CVE-2022-36363

Name of the Vulnerable Software and Affected Versions LOGO! 12/24RCE versions 6ED1052-1MD08-0BA1 LOGO! 12/24RCEo versions 6ED1052-2MD08-0BA1 LOGO! 230RCE versions 6ED1052-1FB08-0BA1 LOGO! 230RCEo versions 6ED1052-2FB08-0BA1 LOGO! 24CE versions 6ED1052-1CC08-0BA1 LOGO! 24CEo versions 6ED1052-2CC08-0BA1 LOGO! 24RCE versions 6ED1052-1HB08-0BA1 LOGO! 24RCEo versions 6ED1052-2HB08-0BA1 SIPLUS LOGO! 12/24RCE versions 6AG1052-1MD08-7BA1 SIPLUS LOGO! 12/24RCEo versions 6AG1052-2MD08-7BA1 SIPLUS LOGO! 230RCE versions 6AG1052-1FB08-7BA1 SIPLUS LOGO! 230RCEo versions 6AG1052-2FB08-7BA1 SIPLUS LOGO! 24CE versions 6AG1052-1CC08-7BA1 SIPLUS LOGO! 24CEo versions 6AG1052-2CC08-7BA1 SIPLUS LOGO! 24RCE versions 6AG1052-1HB08-7BA1 SIPLUS LOGO! 24RCEo versions 6AG1052-2HB08-7BA1

Description The affected devices do not properly validate an offset value which can be defined in TCP packets when calling a method.
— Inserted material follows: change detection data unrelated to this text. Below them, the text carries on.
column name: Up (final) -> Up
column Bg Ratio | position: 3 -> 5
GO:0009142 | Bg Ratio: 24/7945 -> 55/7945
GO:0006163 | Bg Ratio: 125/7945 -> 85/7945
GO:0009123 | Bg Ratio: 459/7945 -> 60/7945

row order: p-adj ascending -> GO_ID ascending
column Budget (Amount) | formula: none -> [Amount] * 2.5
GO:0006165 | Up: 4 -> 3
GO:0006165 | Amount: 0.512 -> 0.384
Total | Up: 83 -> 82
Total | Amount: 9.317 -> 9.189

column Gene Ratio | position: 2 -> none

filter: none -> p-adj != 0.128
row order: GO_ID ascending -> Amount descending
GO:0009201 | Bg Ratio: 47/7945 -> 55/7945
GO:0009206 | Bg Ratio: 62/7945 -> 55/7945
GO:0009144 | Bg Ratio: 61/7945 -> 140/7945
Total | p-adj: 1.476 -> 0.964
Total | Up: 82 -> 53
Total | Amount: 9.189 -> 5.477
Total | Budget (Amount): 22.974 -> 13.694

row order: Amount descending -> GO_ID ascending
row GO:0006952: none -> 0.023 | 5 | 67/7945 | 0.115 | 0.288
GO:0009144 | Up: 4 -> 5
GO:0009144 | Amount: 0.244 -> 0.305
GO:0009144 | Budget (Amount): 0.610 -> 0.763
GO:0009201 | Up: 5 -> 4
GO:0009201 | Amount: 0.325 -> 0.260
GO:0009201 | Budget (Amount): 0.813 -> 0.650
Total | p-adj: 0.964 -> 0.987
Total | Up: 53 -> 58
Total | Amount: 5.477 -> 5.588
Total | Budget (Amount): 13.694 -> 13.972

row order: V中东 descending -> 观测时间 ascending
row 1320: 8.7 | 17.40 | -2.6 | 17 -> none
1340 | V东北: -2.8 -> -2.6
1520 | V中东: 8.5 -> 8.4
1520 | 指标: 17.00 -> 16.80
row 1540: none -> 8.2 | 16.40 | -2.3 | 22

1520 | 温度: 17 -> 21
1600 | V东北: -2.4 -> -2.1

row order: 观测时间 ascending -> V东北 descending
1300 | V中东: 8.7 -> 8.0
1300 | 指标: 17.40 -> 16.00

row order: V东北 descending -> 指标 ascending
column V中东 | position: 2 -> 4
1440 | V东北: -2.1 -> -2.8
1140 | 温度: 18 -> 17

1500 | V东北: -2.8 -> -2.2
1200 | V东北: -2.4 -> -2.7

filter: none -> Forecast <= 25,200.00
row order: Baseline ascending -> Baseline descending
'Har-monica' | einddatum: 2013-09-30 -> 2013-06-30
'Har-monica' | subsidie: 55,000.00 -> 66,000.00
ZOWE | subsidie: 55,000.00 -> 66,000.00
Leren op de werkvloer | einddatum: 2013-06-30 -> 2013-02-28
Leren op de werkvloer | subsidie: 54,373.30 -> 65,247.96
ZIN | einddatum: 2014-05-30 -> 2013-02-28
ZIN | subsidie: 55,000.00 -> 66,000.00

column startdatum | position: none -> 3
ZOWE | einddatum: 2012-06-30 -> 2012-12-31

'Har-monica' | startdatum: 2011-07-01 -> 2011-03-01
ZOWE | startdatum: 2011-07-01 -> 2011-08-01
This could allow an attacker to retrieve parts of the content of the memory. The issue is related to incorrect checking of the specified index, position, or offset in input data when processing TCP packets.

Recommendations At the moment, there is no information about a newer version that contains a fix for this vulnerability.